Over two decades of research has indicated that initial experiences with an organization influence newcomers' work attitudes and behavior (Feldman, 1976; Saks and Ashforth, 1997). For example, pre-entry experiences during the recruitment and selection process are considered to be part of the anticipatory socialization phase. During this phase, initial views of the organization are formed by newcomers that can have functional or dysfunctional consequences for their later attitudes and behaviors (Feldman, 1976; Fisher, 1986). Similarly, organizational socialization tactics applied in the weeks following entry represent another set of meaningful experiences that can affect newcomers' work-related attitudes and behavior (Jones, 1986).

To date, the majority of empirical studies have examined pre-entry experiences or socialization tactics separately. Thus, the joint effects of both on newcomer attitudes and behavior are unclear. One reason for the separation was the suggestion that the effects of pre-entry experiences are unimportant because they are displaced by the actual post-entry socialization experiences with the job and organization (McEvoy and Gascio, 1985; Miceli, 1986; Reilly et al. 1981). Others counter this suggestion and argue that pre-entry experiences remain a strong influence on work attitudes and behaviors months or years after entry (Breaugh, 1983; Feldman, 1976; Mabey et al., 1996). Given the high costs associated with recruiting and training new employees, managers and researchers alike have a pervasive interest in understanding all experiences associated with newcomers' work-related attitudes and behavior. As such, this study examines the effects of pre-entry experiences, as well as post-entry socialization tactics, on newcomers' subsequent work attitudes and turnover.
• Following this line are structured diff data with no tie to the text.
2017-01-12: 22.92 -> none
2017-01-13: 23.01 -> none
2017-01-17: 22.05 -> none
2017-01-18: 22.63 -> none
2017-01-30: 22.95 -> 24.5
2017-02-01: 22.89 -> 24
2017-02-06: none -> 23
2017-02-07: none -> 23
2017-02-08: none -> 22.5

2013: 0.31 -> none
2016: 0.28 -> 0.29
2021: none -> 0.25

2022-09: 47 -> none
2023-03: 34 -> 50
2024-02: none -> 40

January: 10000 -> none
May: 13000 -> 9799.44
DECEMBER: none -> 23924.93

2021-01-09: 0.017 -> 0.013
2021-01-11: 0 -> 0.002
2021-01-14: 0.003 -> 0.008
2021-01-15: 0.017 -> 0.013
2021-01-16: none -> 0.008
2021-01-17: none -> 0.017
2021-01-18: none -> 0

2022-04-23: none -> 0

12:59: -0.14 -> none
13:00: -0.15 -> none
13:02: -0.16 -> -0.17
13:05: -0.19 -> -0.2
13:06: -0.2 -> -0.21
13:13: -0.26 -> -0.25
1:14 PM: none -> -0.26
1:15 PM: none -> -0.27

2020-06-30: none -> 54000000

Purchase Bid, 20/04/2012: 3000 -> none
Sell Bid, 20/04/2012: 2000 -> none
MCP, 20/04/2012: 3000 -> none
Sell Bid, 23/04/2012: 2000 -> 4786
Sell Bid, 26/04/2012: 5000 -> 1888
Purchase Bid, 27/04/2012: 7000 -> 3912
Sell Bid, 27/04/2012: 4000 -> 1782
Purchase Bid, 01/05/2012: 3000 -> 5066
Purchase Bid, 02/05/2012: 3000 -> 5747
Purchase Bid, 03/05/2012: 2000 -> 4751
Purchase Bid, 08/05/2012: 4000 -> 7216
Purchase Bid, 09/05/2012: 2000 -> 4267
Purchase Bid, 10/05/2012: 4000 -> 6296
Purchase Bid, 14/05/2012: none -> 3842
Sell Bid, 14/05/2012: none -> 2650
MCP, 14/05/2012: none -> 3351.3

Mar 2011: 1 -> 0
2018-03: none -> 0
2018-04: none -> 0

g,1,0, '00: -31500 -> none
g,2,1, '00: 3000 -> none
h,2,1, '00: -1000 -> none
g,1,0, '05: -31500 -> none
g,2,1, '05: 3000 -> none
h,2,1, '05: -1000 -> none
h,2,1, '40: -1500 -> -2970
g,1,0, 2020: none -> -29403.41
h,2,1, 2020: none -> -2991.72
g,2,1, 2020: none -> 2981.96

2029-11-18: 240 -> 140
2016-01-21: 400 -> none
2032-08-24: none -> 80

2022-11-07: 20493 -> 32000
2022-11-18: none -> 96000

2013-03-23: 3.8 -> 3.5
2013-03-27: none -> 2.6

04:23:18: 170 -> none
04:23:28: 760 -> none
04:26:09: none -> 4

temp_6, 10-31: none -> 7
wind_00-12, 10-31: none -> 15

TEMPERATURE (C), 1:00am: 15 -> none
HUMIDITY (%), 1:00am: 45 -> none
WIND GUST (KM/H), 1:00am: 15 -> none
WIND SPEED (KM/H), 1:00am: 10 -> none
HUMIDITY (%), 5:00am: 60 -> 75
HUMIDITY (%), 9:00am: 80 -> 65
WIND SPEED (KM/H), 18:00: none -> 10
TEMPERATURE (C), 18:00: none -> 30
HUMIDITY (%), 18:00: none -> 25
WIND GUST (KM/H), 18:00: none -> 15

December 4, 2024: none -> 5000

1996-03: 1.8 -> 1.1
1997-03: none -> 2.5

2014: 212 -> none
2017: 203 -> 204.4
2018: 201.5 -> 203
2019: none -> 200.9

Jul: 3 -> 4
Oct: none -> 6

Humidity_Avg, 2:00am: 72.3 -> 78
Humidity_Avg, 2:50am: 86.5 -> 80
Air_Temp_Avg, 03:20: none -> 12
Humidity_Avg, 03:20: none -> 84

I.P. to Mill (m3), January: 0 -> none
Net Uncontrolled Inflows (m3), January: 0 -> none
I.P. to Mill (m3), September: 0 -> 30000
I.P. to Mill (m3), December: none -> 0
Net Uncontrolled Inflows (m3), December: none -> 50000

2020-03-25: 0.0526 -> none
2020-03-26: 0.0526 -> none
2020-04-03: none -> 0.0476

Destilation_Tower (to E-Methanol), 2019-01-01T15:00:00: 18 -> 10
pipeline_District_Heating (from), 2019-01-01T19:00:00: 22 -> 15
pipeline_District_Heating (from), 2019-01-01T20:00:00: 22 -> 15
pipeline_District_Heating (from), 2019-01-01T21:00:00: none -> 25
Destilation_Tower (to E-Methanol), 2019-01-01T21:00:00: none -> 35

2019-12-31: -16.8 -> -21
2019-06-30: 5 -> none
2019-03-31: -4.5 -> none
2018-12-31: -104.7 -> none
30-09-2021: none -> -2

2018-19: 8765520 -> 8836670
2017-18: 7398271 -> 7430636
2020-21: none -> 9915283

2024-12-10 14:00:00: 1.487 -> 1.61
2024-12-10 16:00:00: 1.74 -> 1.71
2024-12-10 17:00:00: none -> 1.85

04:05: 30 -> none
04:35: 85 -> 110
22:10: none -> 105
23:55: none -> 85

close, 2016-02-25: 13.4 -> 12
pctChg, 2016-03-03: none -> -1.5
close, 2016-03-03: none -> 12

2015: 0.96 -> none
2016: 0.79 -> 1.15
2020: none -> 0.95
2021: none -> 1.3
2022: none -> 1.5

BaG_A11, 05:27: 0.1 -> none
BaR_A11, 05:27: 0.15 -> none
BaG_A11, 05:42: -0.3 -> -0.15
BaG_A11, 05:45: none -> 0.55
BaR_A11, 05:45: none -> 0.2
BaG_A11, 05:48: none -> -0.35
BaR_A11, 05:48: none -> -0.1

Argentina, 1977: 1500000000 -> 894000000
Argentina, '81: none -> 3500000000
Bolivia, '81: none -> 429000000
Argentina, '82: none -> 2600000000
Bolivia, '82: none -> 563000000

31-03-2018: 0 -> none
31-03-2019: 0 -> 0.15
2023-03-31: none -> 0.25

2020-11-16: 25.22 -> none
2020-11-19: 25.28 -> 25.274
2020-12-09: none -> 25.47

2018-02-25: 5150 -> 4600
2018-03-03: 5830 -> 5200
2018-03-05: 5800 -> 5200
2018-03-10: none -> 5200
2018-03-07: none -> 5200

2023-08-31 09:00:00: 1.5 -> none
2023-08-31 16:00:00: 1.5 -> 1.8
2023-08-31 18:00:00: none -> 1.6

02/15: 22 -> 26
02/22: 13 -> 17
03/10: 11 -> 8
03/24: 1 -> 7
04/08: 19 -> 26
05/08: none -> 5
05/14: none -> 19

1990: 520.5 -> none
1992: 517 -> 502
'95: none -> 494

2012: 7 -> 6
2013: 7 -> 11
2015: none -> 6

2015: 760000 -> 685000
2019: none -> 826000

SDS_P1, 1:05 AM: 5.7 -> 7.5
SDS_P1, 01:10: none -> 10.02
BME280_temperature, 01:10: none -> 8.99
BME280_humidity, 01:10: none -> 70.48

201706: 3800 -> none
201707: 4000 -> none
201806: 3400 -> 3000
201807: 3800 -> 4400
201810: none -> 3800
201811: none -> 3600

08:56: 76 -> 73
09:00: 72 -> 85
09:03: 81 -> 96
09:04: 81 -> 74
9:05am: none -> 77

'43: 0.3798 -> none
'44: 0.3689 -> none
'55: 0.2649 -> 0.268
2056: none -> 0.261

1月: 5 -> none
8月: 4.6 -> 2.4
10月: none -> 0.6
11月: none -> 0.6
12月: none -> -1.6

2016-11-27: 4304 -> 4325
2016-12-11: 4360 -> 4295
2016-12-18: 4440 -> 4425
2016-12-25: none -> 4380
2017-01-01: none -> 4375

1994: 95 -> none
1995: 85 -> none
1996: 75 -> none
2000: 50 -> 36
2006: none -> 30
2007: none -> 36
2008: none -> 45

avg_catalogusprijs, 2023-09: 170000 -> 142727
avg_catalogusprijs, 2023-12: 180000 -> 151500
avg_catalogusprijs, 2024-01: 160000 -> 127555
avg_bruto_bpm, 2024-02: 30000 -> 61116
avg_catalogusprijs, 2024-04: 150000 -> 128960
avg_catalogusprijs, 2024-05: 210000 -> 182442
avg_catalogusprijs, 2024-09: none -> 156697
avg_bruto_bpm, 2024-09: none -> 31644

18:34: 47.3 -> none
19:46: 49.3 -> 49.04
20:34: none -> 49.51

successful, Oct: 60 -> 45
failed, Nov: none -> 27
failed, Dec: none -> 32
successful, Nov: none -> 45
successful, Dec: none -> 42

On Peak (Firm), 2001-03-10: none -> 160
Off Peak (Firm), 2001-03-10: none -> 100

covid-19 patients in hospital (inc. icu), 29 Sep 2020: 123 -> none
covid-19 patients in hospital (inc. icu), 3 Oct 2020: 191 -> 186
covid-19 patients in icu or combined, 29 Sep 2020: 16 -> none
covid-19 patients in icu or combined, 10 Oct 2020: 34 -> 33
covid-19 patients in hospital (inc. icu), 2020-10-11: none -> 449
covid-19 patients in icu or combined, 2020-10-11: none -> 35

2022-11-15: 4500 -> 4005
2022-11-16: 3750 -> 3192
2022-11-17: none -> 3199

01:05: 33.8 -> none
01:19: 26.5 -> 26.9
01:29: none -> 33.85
Our proposed theoretical model is depicted in Figure I. Step 1 in the model suggests that both pre-entry experiences and socialization tactics are positively associated with post-entry person-job fit and organization-based self-esteem (perceptions of worth). Job fit and worth are hypothesized to be positively associated with newcomer work attitudes (step 2), which in turn are negatively associated with newcomer turnover (step 3). Each step of the model is explained in the following sections.

Step 1: Pre-entry Experiences and Socialization Tactics[rightarrow]Fit and Worth

The two pre-entry experiences examined in this study include the job choice experience and pre-entry perceptions of person-job fit.

Job Choice Experience. The job choice experience is considered positive to the extent that the individual receives a number of job offers, believes that the job market is attractive, and has a relatively easy time making the job choice decision. As presented in Figure I, a positive job choice experience should be positively related to post-entry perceptions of person-job fit (P-J fit). P-J fit focuses on the fit between the individual's needs and the job rewards available to meet those needs. As noted by Saks and Ashforth,

"the number of jobs available and the number of offers received by applicants should be related to their perceptions of P-J fit. According to Breaugh (1983), the perception of choice is an important condition for self-selection. Job seekers with more job opportunities can choose organizations that are a better fit (Cable and Judge, 1996; Chatman, 1991). Thus, to the extent that one has more than one job offer and hence the perception of choice, they will be more likely to choose a job that they perceive to be a good fit" (1997:400).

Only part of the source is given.